At this point the Schedd was sustaining about 45 jobs per second and the Shadow exception rate was fairly sustained. I decided to kill off the submissions, also quite visible. The Schedd popped back up to 55 jobs per second and finished off its backlog.
A bit about the errors, simple investigation: condor_status -sched -long | grep ExitCode, oh a bunch of 108s; grep -B10 “STATUS 108” /var/log/condor/ShadowLog, oh a bunch of network issues and some evictions; pull out the hosts the Shadows were connecting to, oh mostly a couple nodes that were reported as being flakey; done.

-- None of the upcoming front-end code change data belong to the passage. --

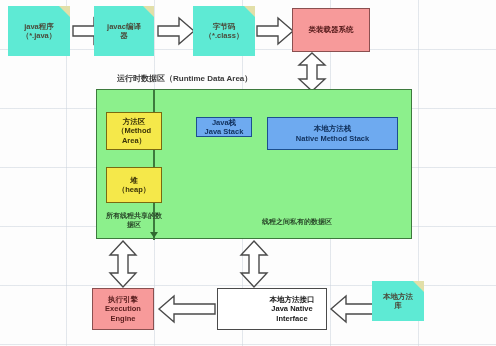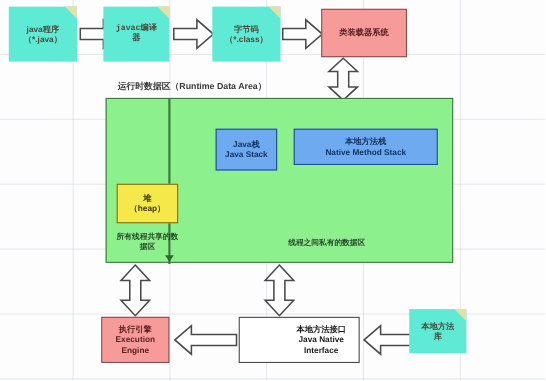"javac编译" div.node { font-family: Liberation Mono, monospace -> none }
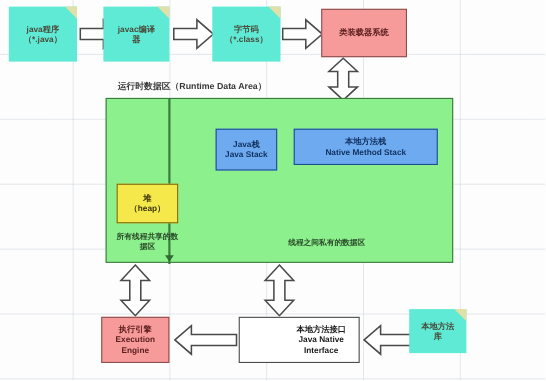"运行时数据区（Runtime Data Area）" div.title-label { left: 107px -> 117px }
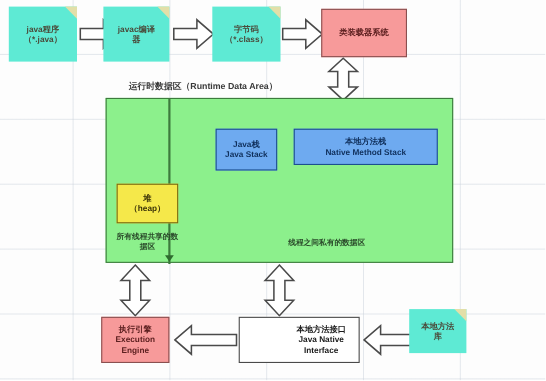"方法区" div.node { html: none -> <div> <span>方法区 （Method Area）</span> </div> }
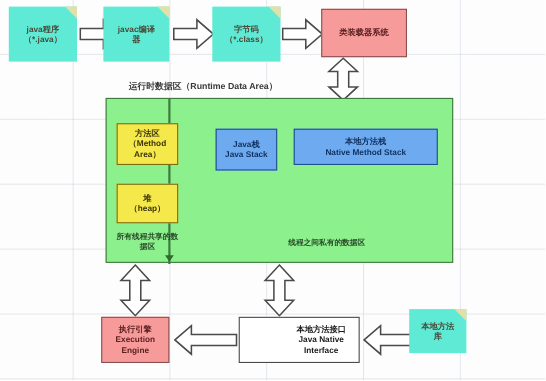"Java栈" div.node { height: 38px -> 20px }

Throughout this entire walk, the Mean start times turned out to be an interesting graph. It shows two things: 0) Mean time to start cumulative – the mean time between a job is queued to when it first starts running, over the lifetime of the Schedd; and, 1) Mean time to start – the same metric, but over an adjustable window, defaulting to 5 minutes. Until the exceptions started and when I blew the submissions out, around C, the mean queue time/wait time/time to start was consistently between 4 and 6 seconds. I did not look at the service rate on the back side of the job’s execution, e.g. how long it waited before termination was recognized, mail was sent, etc.
That’s about it. Though, remember this was done with about 1,500 slots. I didn’t vary the number of slots, say to see if the Schedd would have issues sustaining more than 1,500 concurrent jobs. I also didn’t do much in the way of calculations to compare the mean start time to the backlog (idle job count).
Also, if anyone tries this themselves, I would suggest
notification=never in your submissions. It will prevent an email getting sent for each job, will save the Schedd and Shadow a good amount of work, and in my case would have resulted in a 389MB reduction in email.